Wires run from the stereo on the dresser to speakers on either side of a queen-sized mattress. I lay on the bed and stare at the round, milky glass light fixture on the ceiling. A metal pull chain with fourteen beads hangs from the bottom. I lose myself in the music for half an hour—until the door to the apartment opens and Sol receives Jane.
“You’re dripping with sweat. Why didn’t your boyfriend pick you up, now that he’s not working anymore?”
I go out to the living room, and Jane greets me with a quizzical look. I tell her I quit my job so I’d have more time to work on Hypothermia.
“Awesome,” she says, tugging at her collar, a polyester maroon polo with the Bruegger’s Bagels logo on the left breast. With the matching pants, she could be a giant blood clot for Halloween. She says something about rinsing off the bagel smell and slinks into the bathroom.
Jane makes her famous tofu stir-fry for dinner. I nurse a can of Coke while she
shares a bottle of red wine with Sol. The little appetite I have disappears altogether when he says he’s a lot less self-conscious about his broccoli farts now that he is officially a dude.
When Jane starts gathering the plates and silverware, I refill her glass and tell her to relax. I’ll do the dishes. She continues to clear the table until Sol yanks the plates from her and drops them in the sink. “If Prince Valiant wants to clean up, let him.” He dives into the futon and turns on the TV. Jane sits on the floor, and they start watching a John Hughes movie—Sixteen Candles or Pretty in Pink.
After I finish cleaning, I sit next to Jane and wrap my arm around her. “Psst. Are you sure you’re not upset that I quit my job?”

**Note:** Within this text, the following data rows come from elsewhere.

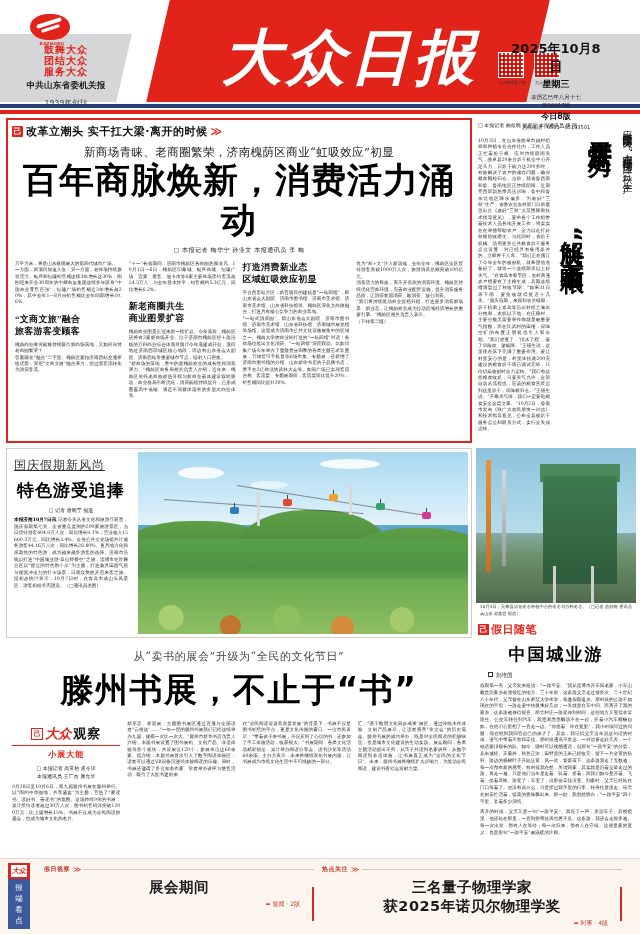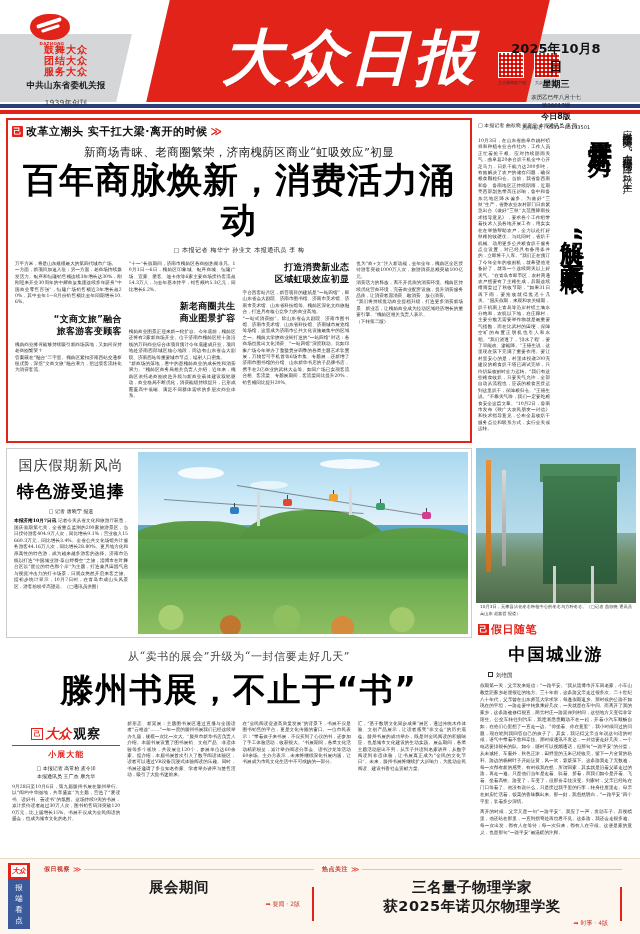--- a/index.html
+++ b/index.html
@@ -129,8 +129,8 @@
     word-break:break-all;
   }
   .sub-head {
-    text-align:right; font-size:9px; font-weight:bold; color:#111;
-    margin:7px 0 5px 0; line-height:12px; letter-spacing:0.3px;
+    text-align:left; font-size:9px; font-weight:bold; color:#111;
+    margin:7px 0 5px 0; line-height:12px; letter-spacing:0.3px;font-family:Liberation Serif, serif;
   }
 
   

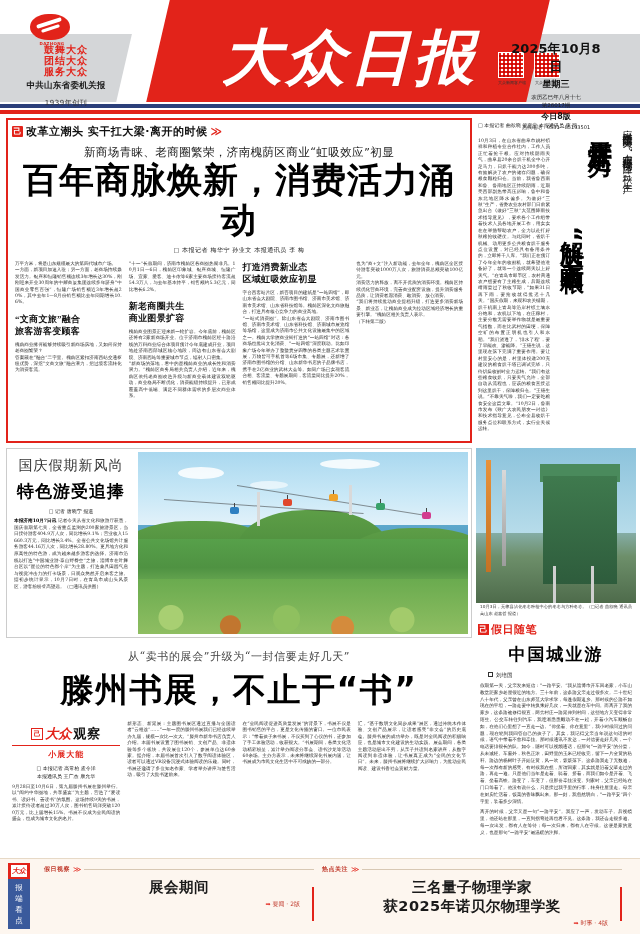--- a/index.html
+++ b/index.html
@@ -166,8 +166,9 @@
              border:1px solid #ccc; display:flex; }
   .mid-left { width:128px; padding:8px 7px 4px 7px; }
   .mid-kick {
-    text-align:center; font-size:14px; color:#333; letter-spacing:1px;
-    font-family:"DejaVu Serif","Liberation Serif",serif;
+    text-align:left; font-size:12px; color:#333; letter-spacing:1px;
+    font-family:"DejaVu Serif","Liberation Serif",serif;
+    text-decoration:underline;
   }
   .mid-head {
     text-align:center; font-size:17px; font-weight:bold; color:#000;

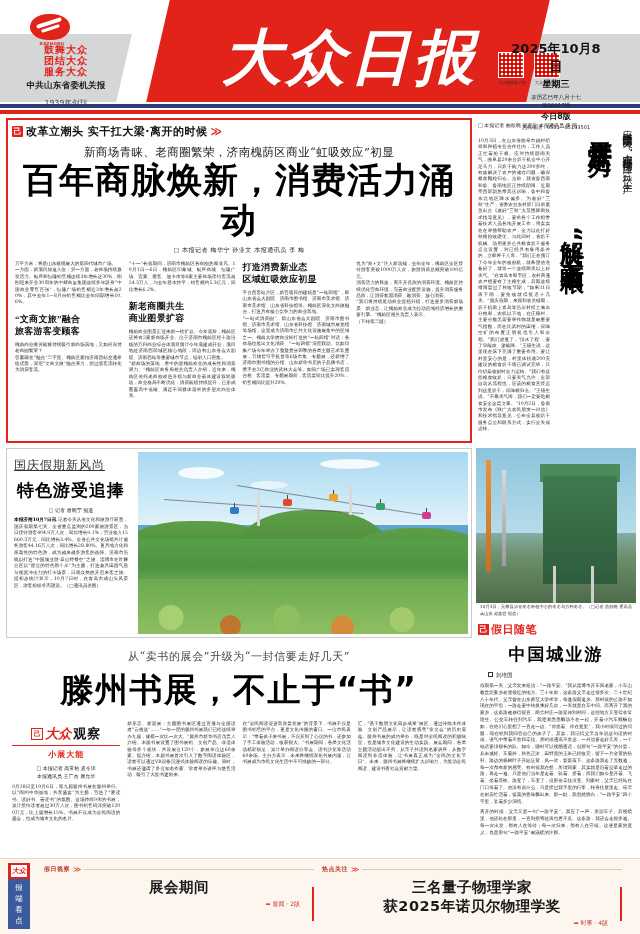--- a/index.html
+++ b/index.html
@@ -485,7 +485,7 @@
   </div>
 
   <div class="bf-sec">
-    <div class="bf-kick">从“卖书的展会”升级为“一封信要走好几天”</div>
+    <div class="bf-kick">从“卖书的展会”升级为“全民的文化节日”</div>
     <div class="bf-head">滕州书展，不止于“书”</div>
 
     <div class="bf-cols">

“Not at all,” Jane says. “You totally should if you can afford it, and honestly, in the past few hours, you’ve been so much more chill than you were all semester.”

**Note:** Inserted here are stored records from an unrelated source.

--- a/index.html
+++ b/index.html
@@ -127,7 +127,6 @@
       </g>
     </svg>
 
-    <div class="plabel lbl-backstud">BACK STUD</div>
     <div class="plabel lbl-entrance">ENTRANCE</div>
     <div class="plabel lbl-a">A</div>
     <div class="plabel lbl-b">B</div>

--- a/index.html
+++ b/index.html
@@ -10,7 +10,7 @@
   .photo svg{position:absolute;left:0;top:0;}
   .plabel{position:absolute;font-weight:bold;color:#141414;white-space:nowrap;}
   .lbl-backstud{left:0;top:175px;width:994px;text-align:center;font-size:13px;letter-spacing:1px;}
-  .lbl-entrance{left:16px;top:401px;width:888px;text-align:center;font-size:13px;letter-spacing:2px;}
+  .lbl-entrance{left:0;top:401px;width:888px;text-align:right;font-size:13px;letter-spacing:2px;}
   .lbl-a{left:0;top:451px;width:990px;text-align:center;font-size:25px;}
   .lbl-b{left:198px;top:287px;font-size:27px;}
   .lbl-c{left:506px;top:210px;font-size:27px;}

Hazelden had everything backward. Pain doesn’t end when you stop taking painkillers. It gets worse. Sobriety had the healing power of a Band-Aid on a bullet wound—because life is the disease. I’m powerless without heroin.
I hold a bag up to the window and flick it with my finger. Tiny cakes of powder break apart and dance in the sunlight. I spill some on the back of Baudelaire’s Les Fleurs du Mal, roll up a dollar, and snort my first hit of the day. The effect is gradual—a ramp into your bloodstream—compared to the concentrated immediacy of a shot.
Supposedly, citric acid increases the effect of opioids. I pour a tall glass of orange juice and down it in the kitchen, staring at shadows of leaves swaying on the wall. The smell of jasmine explodes through the open window. My body warms and tingles, and that cheesy ’70s song by Seals and Crofts pops into my head. “Summer Breeze.”
On the sun porch, I prop my feet on the desk and brainstorm ideas for Hypothermia. Everything revolves around the end of the world. What’ll be the last flight out of any given airport? Who’ll be left behind? Will they break into the nearest Lamborghini dealership and take a Diablo for a test drive, or stay put and cower in fear, washing down single-serve bags of peanuts with small plastic bottles of Jack Daniel’s?